CD28 ist ein ko-stimulatorischer Rezeptor auf T-Zellen und B7 ein ko-stimulatorischer Ligand auf antigenpräsentierenden Zellen
Ebenfalls Mitte der 1980er-Jahre hatte eine Arbeitsgruppe um Jeffrey Ledbetter Mäuse mit humanen T-Zellen immunisiert und danach Antikörper aus diesen Mäusen gewonnen, die unterschiedliche Oberflächenmoleküle der humanen T-Lymphozyten erkannten. Einer dieser Antikörper war spezifisch für ein Molekül, das heute als CD28 bekannt ist. Ledbetter und Kollegen berichteten, dass die Stimulation von CD28 alleine keinerlei Reaktion der T-Zellen hervorruft. Allerdings konnten T-Zellantworten, die durch Stimulation des T-Zellrezeptors induziert wurden, durch die gleichzeitige Stimulation von CD28 massiv verstärkt werden [2]. CD28 ist also ein ko-stimulatorischer Rezeptor auf T-Zellen. 1990 entdeckten Linsley, Ledbetter und Kollegen dann, dass CD28 an ein Molekül bindet, das sogenannte B7, das auf antigenpräsentierenden Zellen präsentiert wird [3]. B7 ist also ein ko-stimulatorischer Ligand auf antigenpräsentierenden Zellen. Anfang der 1990er-Jahre war also klar, dass die Interaktion zwischen B7 auf den antigenpräsentierenden Zellen und CD28 auf den T-Zellen das ko-stimulatorische Signal vermittelt, das zusätzlich zur Antigenerkennung durch den T-Zellrezeptor notwendig ist, um T-Zellen zu aktivieren.

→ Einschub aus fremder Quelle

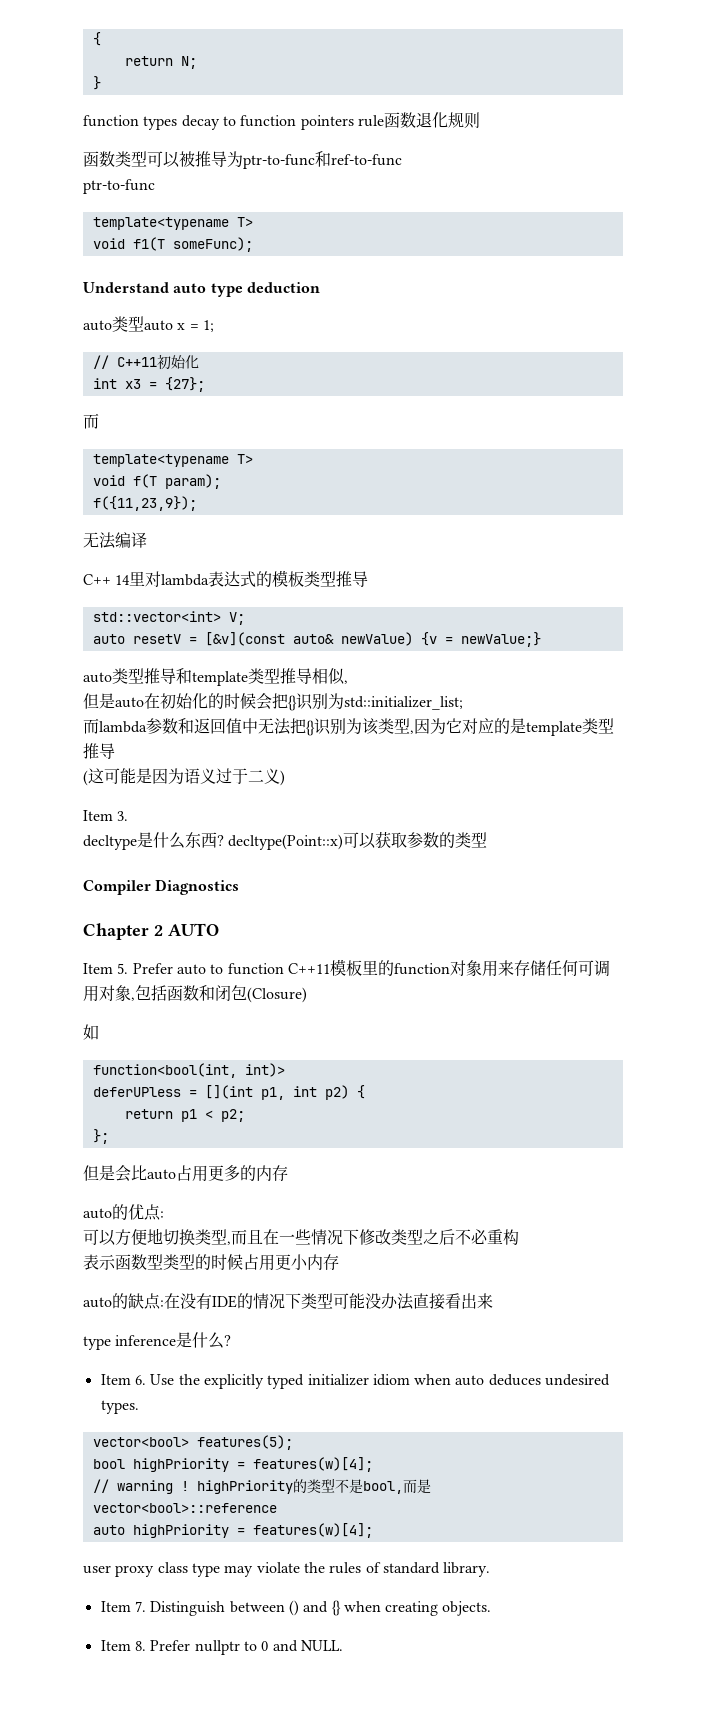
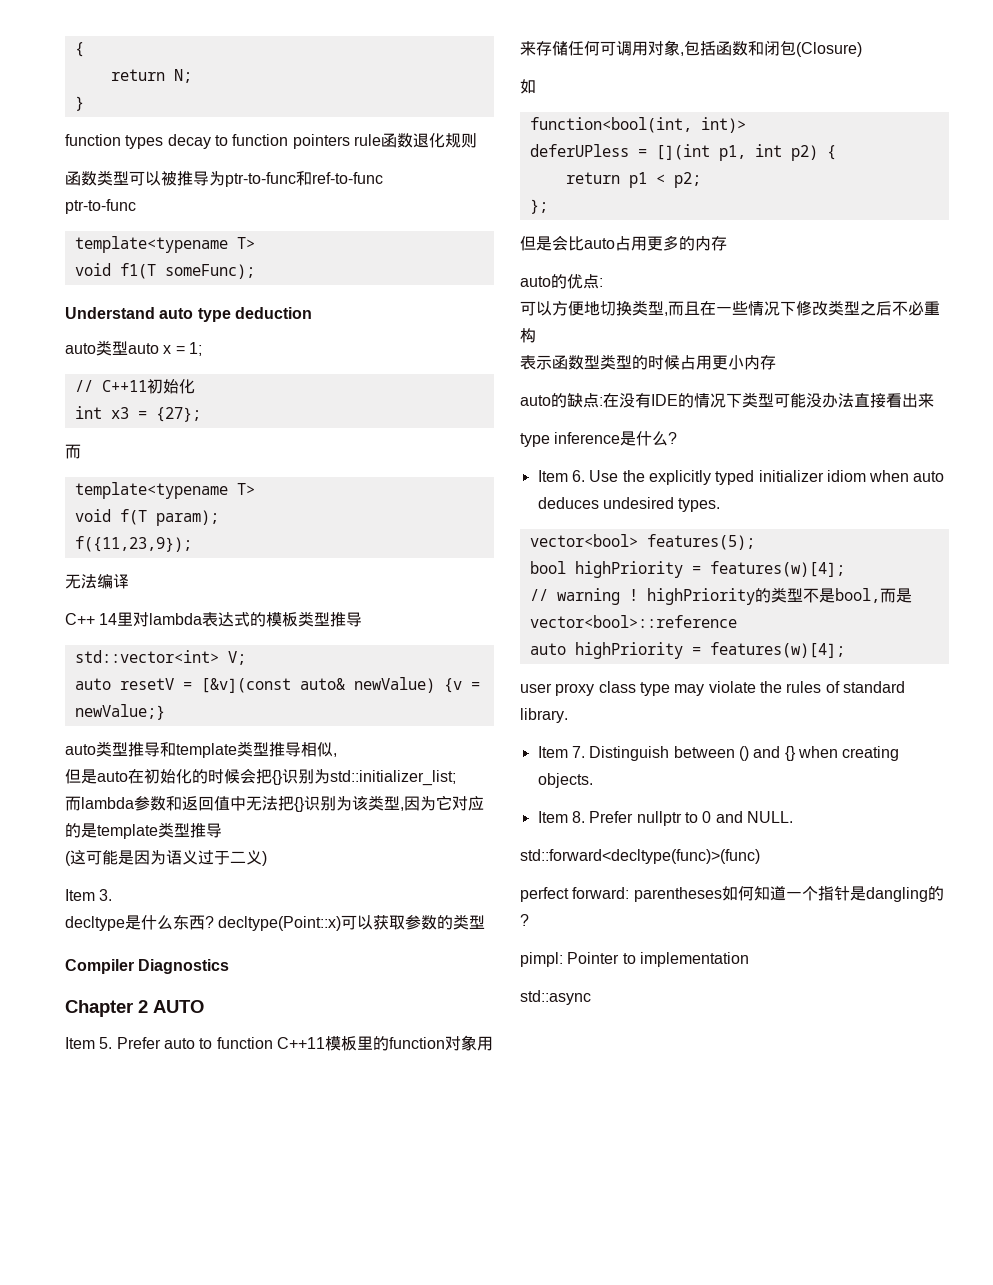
(343, 1645) none -> [520,849,760,864] [520,886,944,902] [520,914,529,926] [520,952,749,967] [520,990,591,1005] // std::forward<decltype(func)>(func) // perfect forward: parentheses如何知道一个指针是dangling的? // pimpl: Pointer to implementation // std::async

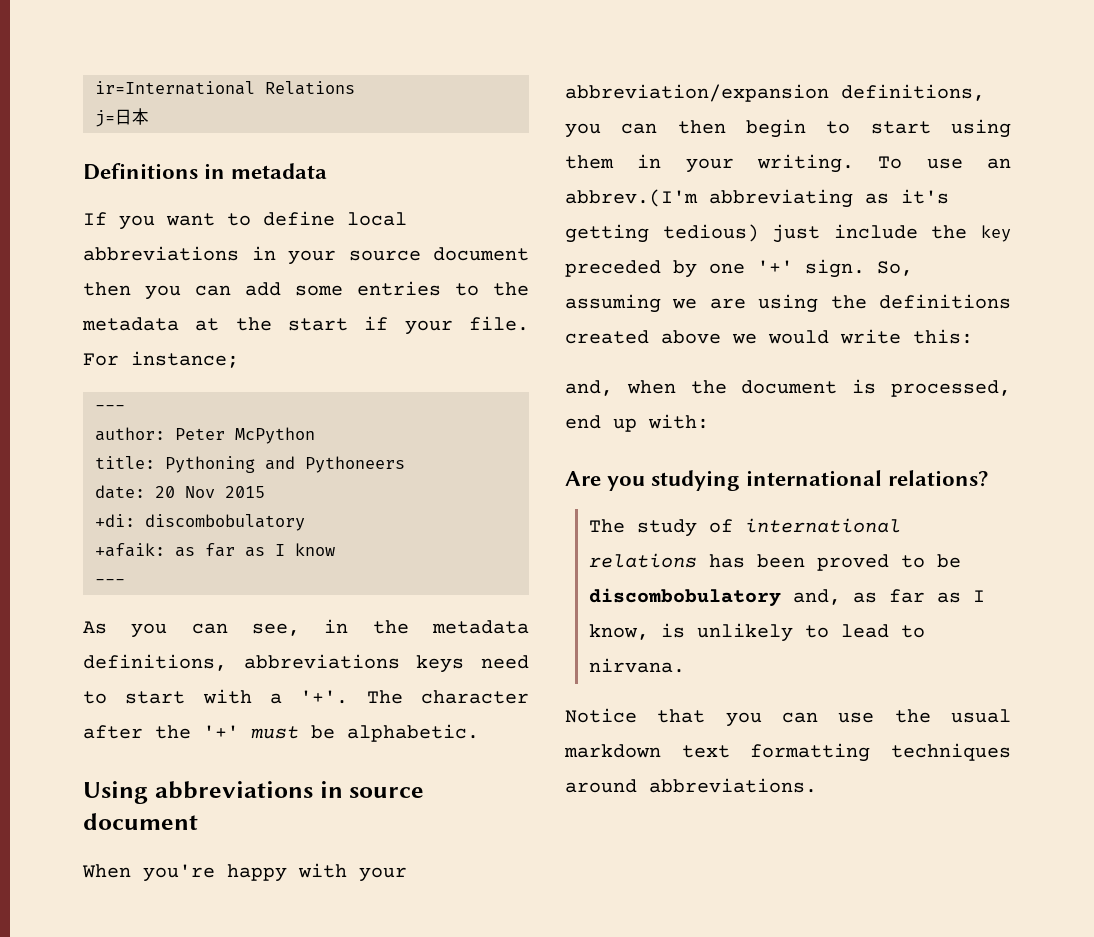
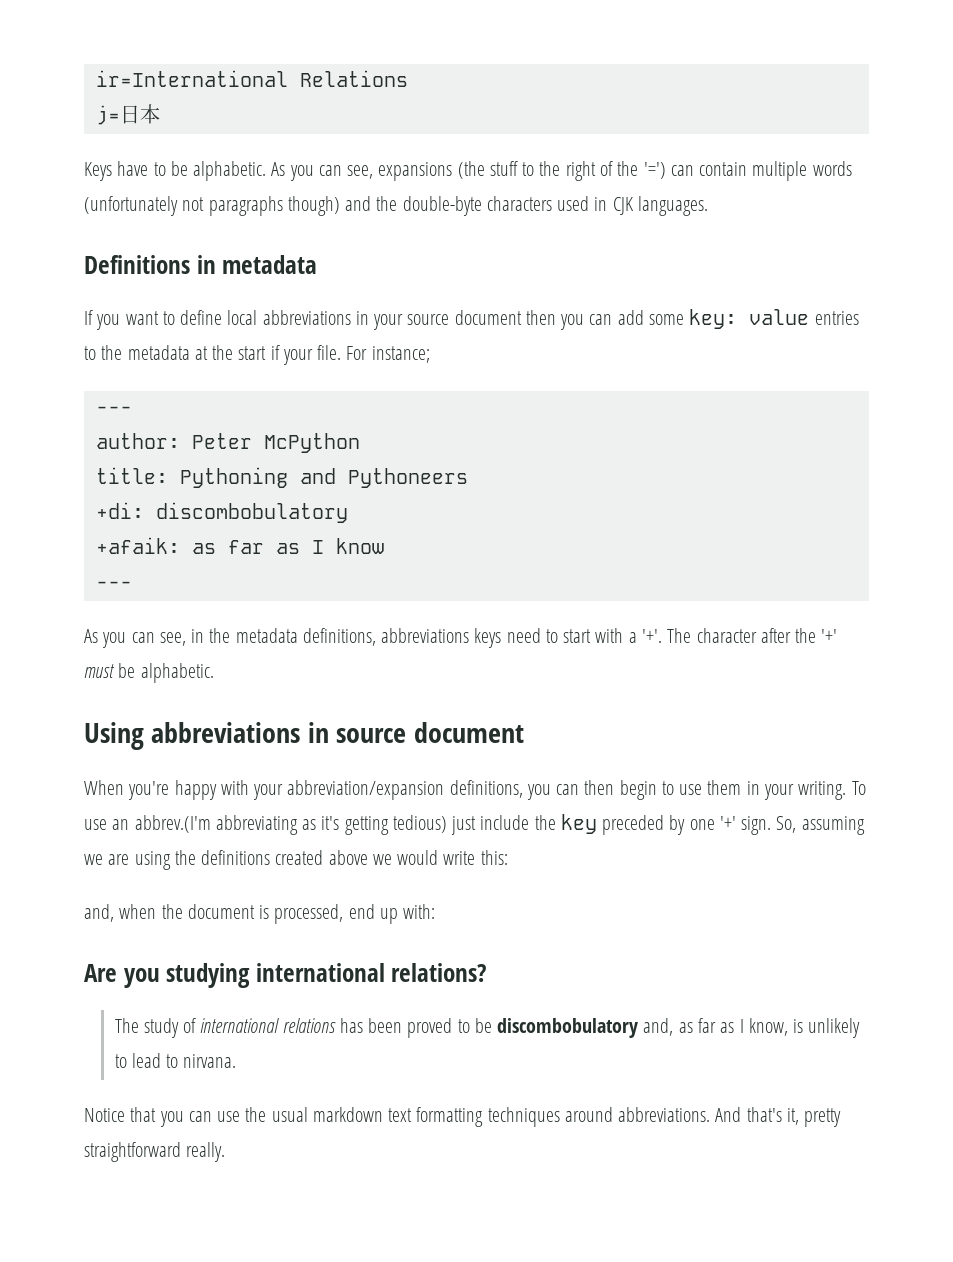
(149, 116) none -> [84,161,852,181] [84,196,708,216] // Keys have to be alphabetic. As you can see, expansions (the stuff to the right of the '=') can contain multiple words (unfortunately not paragraphs though) and the double-byte characters used in CJK languages.
(343, 290) none -> [689,309,810,329] key: value
[95,485,265,499] // date: 20 Nov 2015 -> (468, 478) none
[870,119,1011,138] start using -> [679,784,703,795] use
(817, 785) none -> [715,1107,842,1127] [84,1142,226,1162] And that's it, pretty straightforward really.

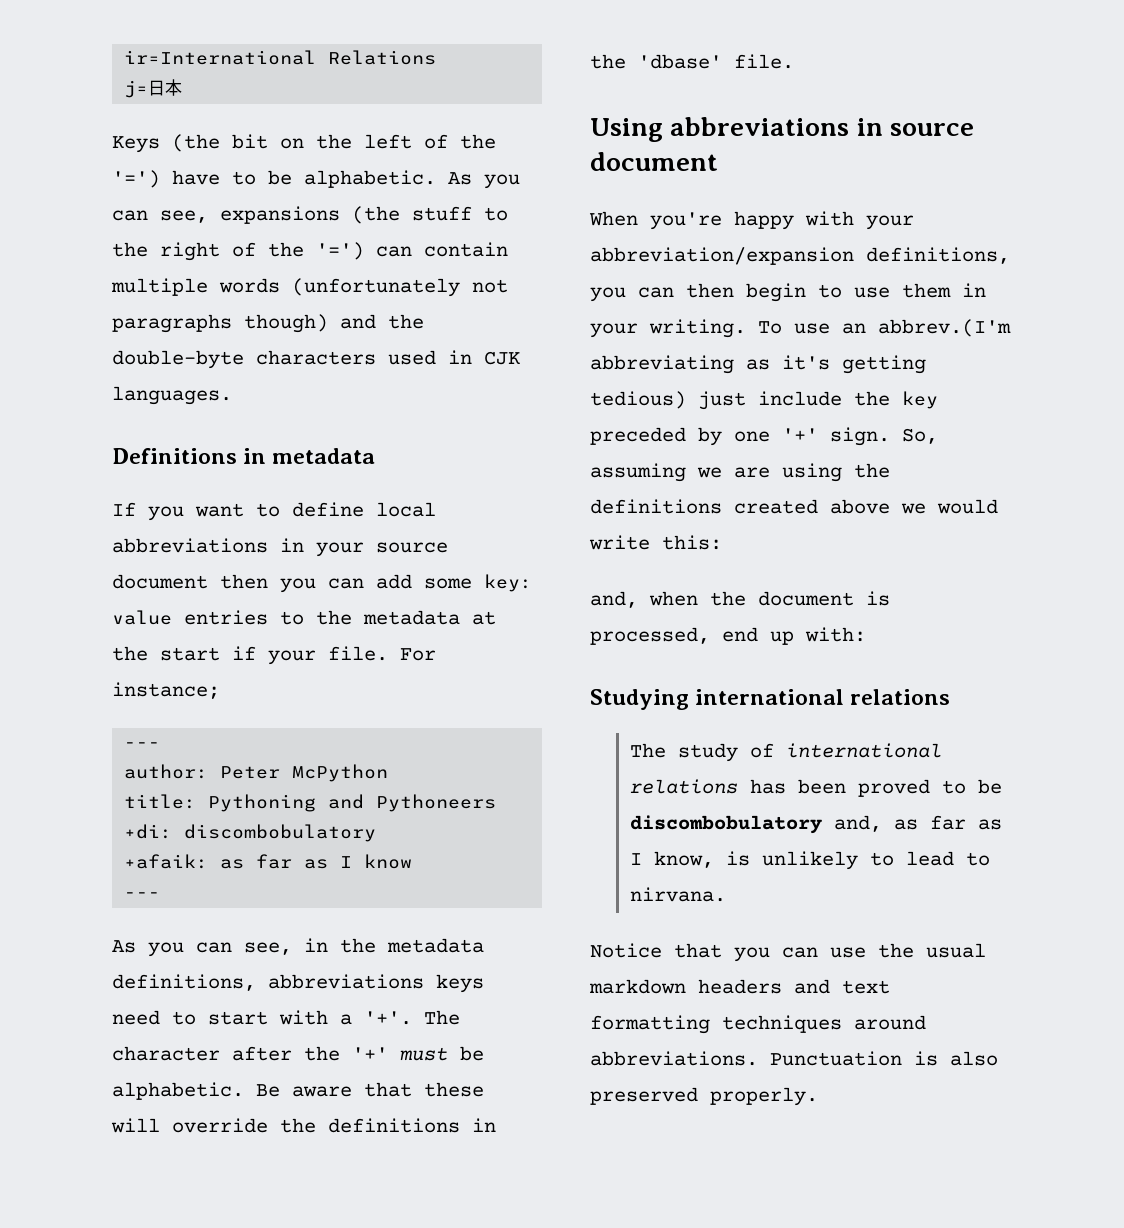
(112, 171) none -> [172,134,496,152] [112,170,160,188] (the bit on the left of the '=')
(214, 673) none -> [256,1082,484,1097] [111,1118,496,1133] [590,54,794,69] Be aware that these will override the definitions in the 'dbase' file.
[84,963,488,988] Are you studying international relations? -> [590,689,951,710] Studying international relations
(383, 1114) none -> [698,979,830,994] headers and
[715,1107,842,1127] [84,1142,226,1162] And that's it, pretty straightforward really. -> [770,1051,998,1066] [590,1087,818,1106] Punctuation is also preserved properly.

Sofort war klar, dass die Manipulation der ko-stimulatorischen Interaktionen zwischen antigenpräsentierenden Zellen und T-Zellen neue therapeutische Perspektiven entwickeln würde. In der Tat ist die therapeutische Blockade von CD28 (Abatacept) heute ein erfolgreich eingesetztes Mittel in der Therapie von Autoimmunkrankheiten. Für die Entwicklung der Checkpoint-Inhibitoren zur Therapie von Tumorpatienten war eine weitere Serie von Entdeckungen entscheidend.